**Data provided**.
***

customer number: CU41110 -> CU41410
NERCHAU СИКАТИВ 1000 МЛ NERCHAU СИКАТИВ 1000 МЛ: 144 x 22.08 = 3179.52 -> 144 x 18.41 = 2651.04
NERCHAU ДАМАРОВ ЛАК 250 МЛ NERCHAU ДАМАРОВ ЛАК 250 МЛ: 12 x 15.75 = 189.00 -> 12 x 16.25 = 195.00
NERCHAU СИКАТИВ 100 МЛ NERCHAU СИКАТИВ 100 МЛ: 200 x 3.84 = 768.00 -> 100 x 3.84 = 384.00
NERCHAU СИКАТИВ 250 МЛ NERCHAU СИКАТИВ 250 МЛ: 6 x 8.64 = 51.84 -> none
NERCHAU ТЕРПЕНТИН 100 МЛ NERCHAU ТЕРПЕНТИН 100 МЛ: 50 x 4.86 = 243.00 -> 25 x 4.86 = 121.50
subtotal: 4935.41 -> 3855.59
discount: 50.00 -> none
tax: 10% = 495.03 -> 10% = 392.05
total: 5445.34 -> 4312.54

***

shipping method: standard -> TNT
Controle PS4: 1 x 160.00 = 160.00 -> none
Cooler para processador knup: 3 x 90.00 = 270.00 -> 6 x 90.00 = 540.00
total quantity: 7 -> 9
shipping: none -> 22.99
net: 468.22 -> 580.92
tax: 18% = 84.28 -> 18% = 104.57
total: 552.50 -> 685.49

***

**Brief**.
Give the count of lines in the entries above that hold the word "СИКАТИВ", with no other words.

**Response**.
3